Palate Man was producing slides by the early 1850s, as indicated by the numerous slides which bear handwritten dates between 1851-54 (Figure 4). Most of Palate Man’s preparations do not carry dates, however. The purpose of a dated series and an undated series is not clear. One possibility is that the dates were added by a second person, who acquired a large number of these slides or curated a considerable library of Palate Man’s works.
A large number of Palate Man’s slides were sold by Smith, Beck & Beck and by J. Amadio during 1863-64 (Figures 9 and 10). The known SB&B sales have labels with the address of 31 Cornhill. SB&B moved to 31 Cornhill in mid-1863, and James Smith retired in 1864, whereupon the company changed its name to R. & J. Beck. Amadio’s 1864 catalog advertised a large number of Palate Man’s slides. The numbered slides were disordered and incomplete, and Amadio’s list included a broken slide, implying that this was a one-time offering (Figure 10).
Occasionally, other Palate Man slides are found with labels from other retailers.

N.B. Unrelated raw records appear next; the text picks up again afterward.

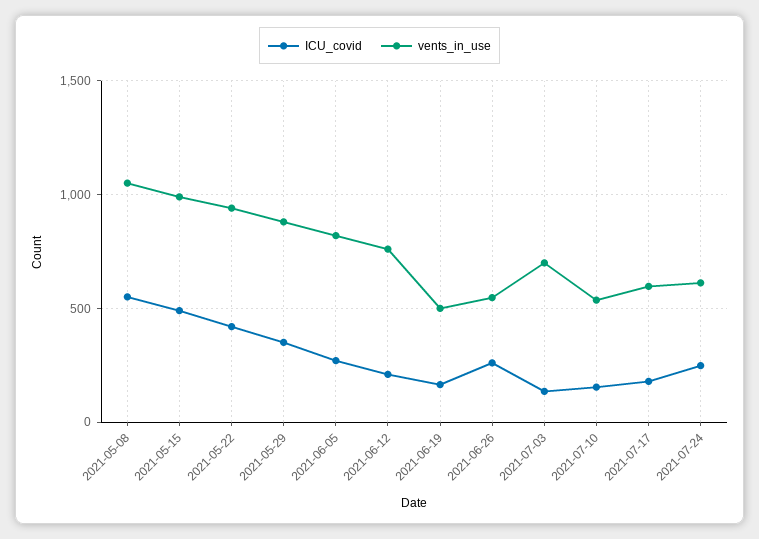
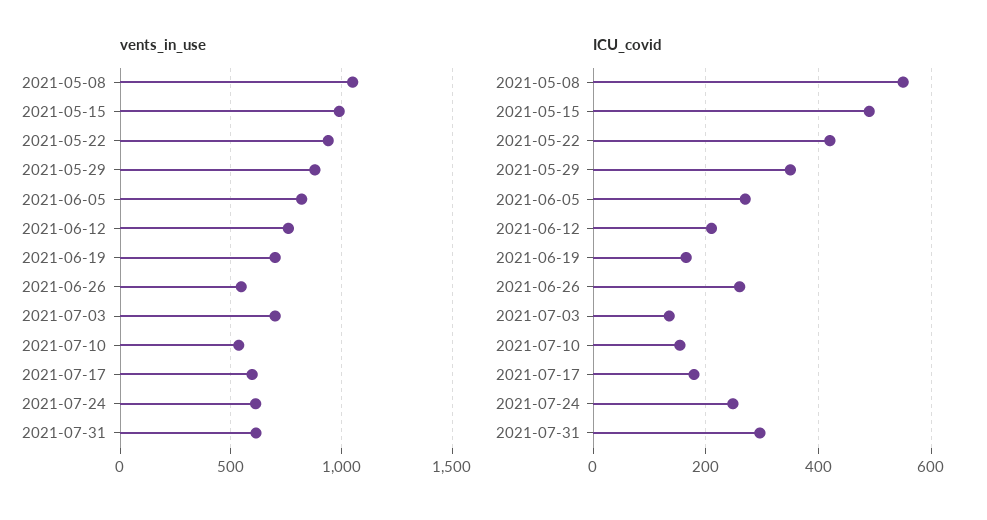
vents_in_use, 2021-06-19: 500 -> 700
vents_in_use, 2021-07-31: none -> 600
ICU_covid, 2021-07-31: none -> 300

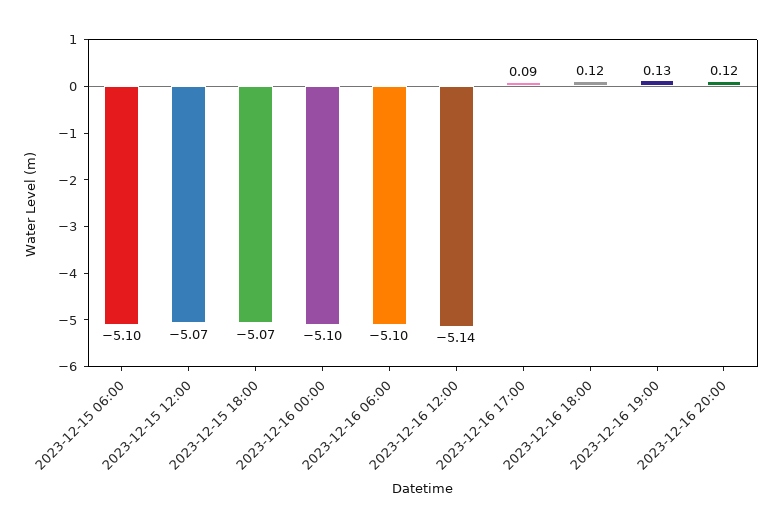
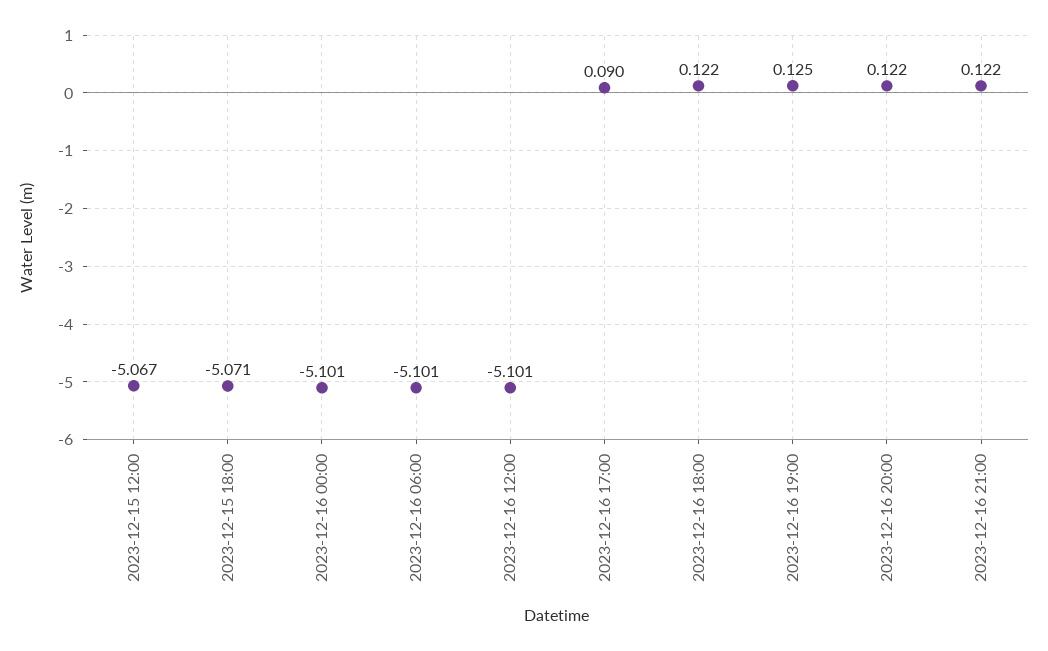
2023-12-15 06:00: -5.1 -> none
2023-12-16 12:00: -5.14 -> -5.101
2023-12-16 21:00: none -> 0.122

Those known do not have any dateable information.
The “palate” is the feeding organ of a snail (radula, or “tongue”), an interesting organ with numerous sharp spines used by the snail to scrape food from surfaces. The tissues of radulae often rotate polarized light, and make interesting polariscope objects. Different species of snail have distinctive radulae, and those organs can be useful for identification and classification.
The term “acari” now includes arachnids such as mites and ticks. In Victorian times, it primarily referred to mites. Different species of animals suffer infestations by different types of mites. Palate Man was obviously interested in evaluating those differences. He also had an interest in discriminating males from females, as his slides generally include examples of both sexes. The preponderance of mites came from birds.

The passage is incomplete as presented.